Records for processing:
● ● ● ● ● ● ●

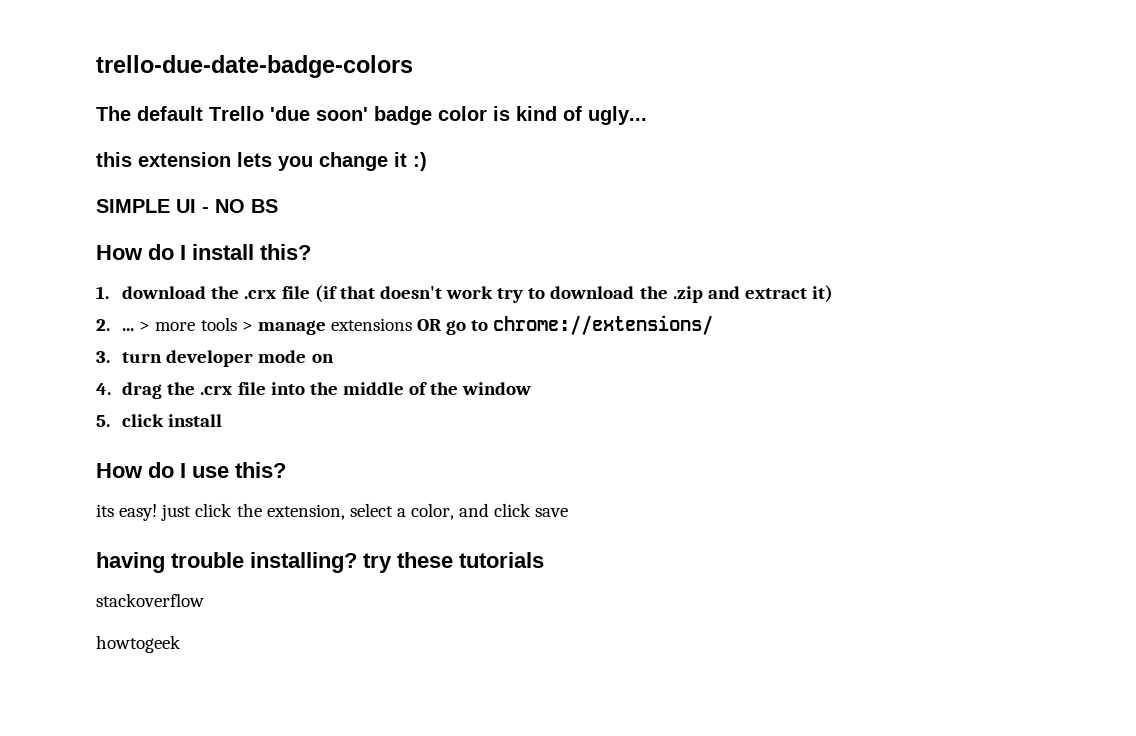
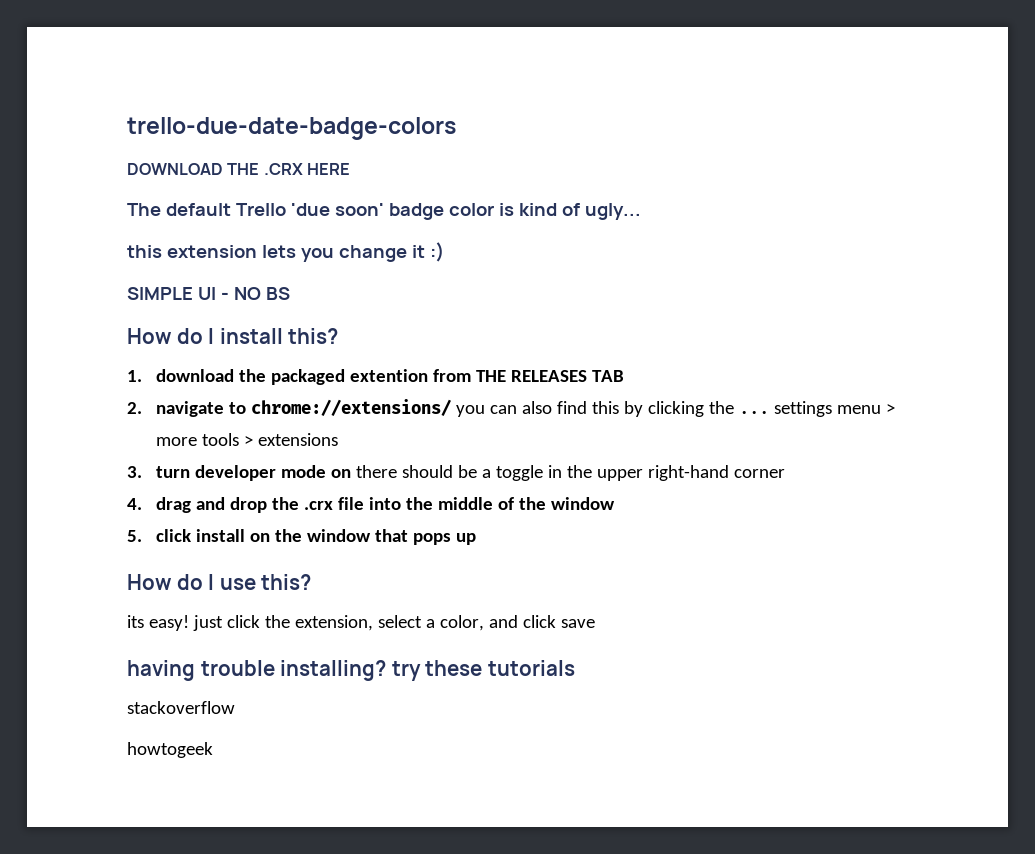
(413, 66) none -> [127,163,351,175] // DOWNLOAD THE .CRX HERE
[244,285,834,303] [96,319,135,331] .crx file (if that doesn't work try to download the .zip and extract it) // 2. ... -> [271,369,625,385] [127,399,882,417] packaged extention from THE RELEASES TAB // 2. navigate to chrome://extensions/ you can also find this by clicking the ... settings menu
[257,320,326,335] manage -> (254, 441) none
[417,315,714,335] OR go to chrome://extensions/ -> (339, 439) none
(334, 358) none -> [356,465,786,481] there should be a toggle in the upper right-hand corner
(163, 390) none -> [196,497,268,513] and drop
(223, 420) none -> [250,529,477,545] on the window that pops up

● ● ● ● ● ● ●

Activity:
With the pictures stripped out, return each record word for word.

Response for this exercise:
(413, 66) none -> [127,163,351,175] // DOWNLOAD THE .CRX HERE
[244,285,834,303] [96,319,135,331] .crx file (if that doesn't work try to download the .zip and extract it) // 2. ... -> [271,369,625,385] [127,399,882,417] packaged extention from THE RELEASES TAB // 2. navigate to chrome://extensions/ you can also find this by clicking the ... settings menu
[257,320,326,335] manage -> (254, 441) none
[417,315,714,335] OR go to chrome://extensions/ -> (339, 439) none
(334, 358) none -> [356,465,786,481] there should be a toggle in the upper right-hand corner
(163, 390) none -> [196,497,268,513] and drop
(223, 420) none -> [250,529,477,545] on the window that pops up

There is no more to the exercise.